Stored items
******
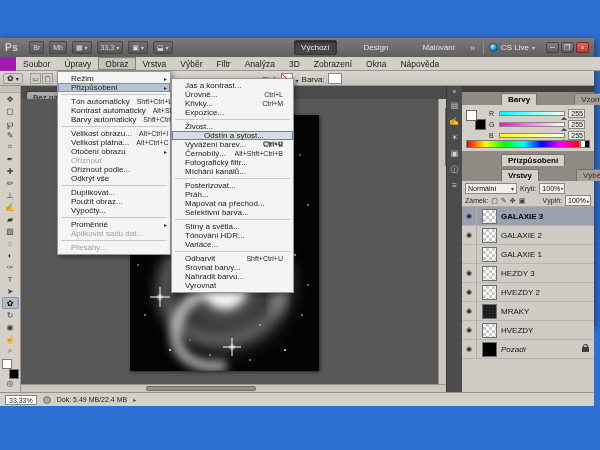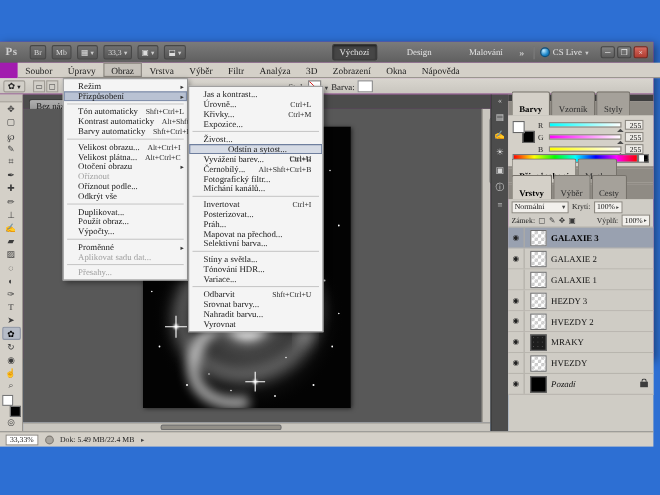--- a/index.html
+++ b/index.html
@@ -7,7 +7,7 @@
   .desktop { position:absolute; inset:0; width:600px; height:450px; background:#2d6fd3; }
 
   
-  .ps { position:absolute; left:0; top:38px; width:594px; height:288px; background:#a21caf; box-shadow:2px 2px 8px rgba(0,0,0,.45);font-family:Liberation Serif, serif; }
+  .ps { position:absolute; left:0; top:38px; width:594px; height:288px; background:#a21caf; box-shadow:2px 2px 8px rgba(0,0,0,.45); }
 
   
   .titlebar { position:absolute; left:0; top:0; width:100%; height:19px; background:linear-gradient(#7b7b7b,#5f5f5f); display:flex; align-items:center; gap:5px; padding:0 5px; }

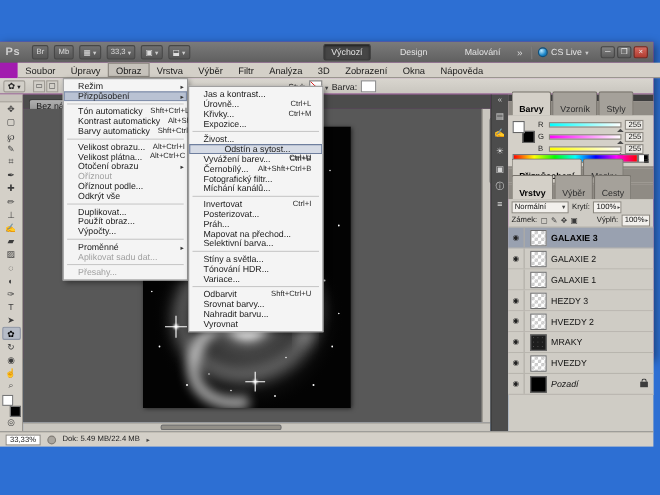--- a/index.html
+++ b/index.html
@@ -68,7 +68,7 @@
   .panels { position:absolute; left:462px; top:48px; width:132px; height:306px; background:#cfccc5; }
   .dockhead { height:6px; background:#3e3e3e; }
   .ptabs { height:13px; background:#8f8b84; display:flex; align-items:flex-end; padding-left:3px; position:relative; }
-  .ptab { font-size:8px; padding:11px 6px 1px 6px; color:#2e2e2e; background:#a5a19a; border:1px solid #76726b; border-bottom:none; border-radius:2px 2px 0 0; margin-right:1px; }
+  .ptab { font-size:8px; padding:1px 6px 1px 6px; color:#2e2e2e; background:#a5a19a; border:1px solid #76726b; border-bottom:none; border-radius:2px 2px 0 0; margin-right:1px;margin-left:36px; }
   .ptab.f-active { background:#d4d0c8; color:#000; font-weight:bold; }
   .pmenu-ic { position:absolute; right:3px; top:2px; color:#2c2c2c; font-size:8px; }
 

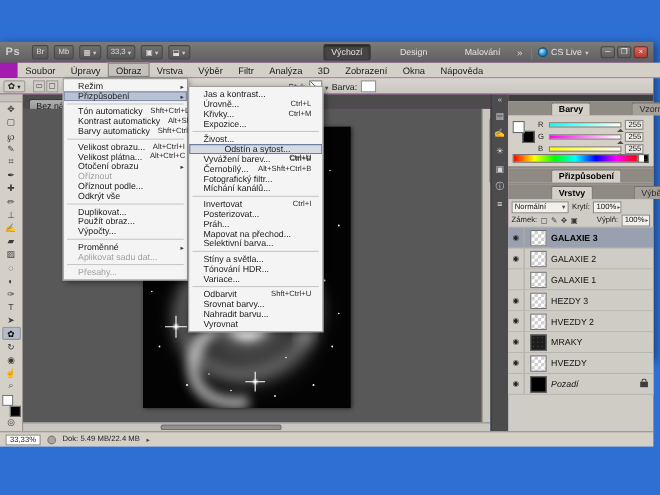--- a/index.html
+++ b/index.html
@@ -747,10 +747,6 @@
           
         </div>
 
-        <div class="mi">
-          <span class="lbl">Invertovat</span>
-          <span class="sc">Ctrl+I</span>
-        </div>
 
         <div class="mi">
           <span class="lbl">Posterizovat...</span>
******
* Exercise
With every picture removed, give the entries above again exactly.

* Response area
--- a/index.html
+++ b/index.html
@@ -7,7 +7,7 @@
   .desktop { position:absolute; inset:0; width:600px; height:450px; background:#2d6fd3; }
 
   
-  .ps { position:absolute; left:0; top:38px; width:594px; height:288px; background:#a21caf; box-shadow:2px 2px 8px rgba(0,0,0,.45);font-family:Liberation Serif, serif; }
+  .ps { position:absolute; left:0; top:38px; width:594px; height:288px; background:#a21caf; box-shadow:2px 2px 8px rgba(0,0,0,.45); }
 
   
   .titlebar { position:absolute; left:0; top:0; width:100%; height:19px; background:linear-gradient(#7b7b7b,#5f5f5f); display:flex; align-items:center; gap:5px; padding:0 5px; }

--- a/index.html
+++ b/index.html
@@ -68,7 +68,7 @@
   .panels { position:absolute; left:462px; top:48px; width:132px; height:306px; background:#cfccc5; }
   .dockhead { height:6px; background:#3e3e3e; }
   .ptabs { height:13px; background:#8f8b84; display:flex; align-items:flex-end; padding-left:3px; position:relative; }
-  .ptab { font-size:8px; padding:11px 6px 1px 6px; color:#2e2e2e; background:#a5a19a; border:1px solid #76726b; border-bottom:none; border-radius:2px 2px 0 0; margin-right:1px; }
+  .ptab { font-size:8px; padding:1px 6px 1px 6px; color:#2e2e2e; background:#a5a19a; border:1px solid #76726b; border-bottom:none; border-radius:2px 2px 0 0; margin-right:1px;margin-left:36px; }
   .ptab.f-active { background:#d4d0c8; color:#000; font-weight:bold; }
   .pmenu-ic { position:absolute; right:3px; top:2px; color:#2c2c2c; font-size:8px; }
 

--- a/index.html
+++ b/index.html
@@ -747,10 +747,6 @@
           
         </div>
 
-        <div class="mi">
-          <span class="lbl">Invertovat</span>
-          <span class="sc">Ctrl+I</span>
-        </div>
 
         <div class="mi">
           <span class="lbl">Posterizovat...</span>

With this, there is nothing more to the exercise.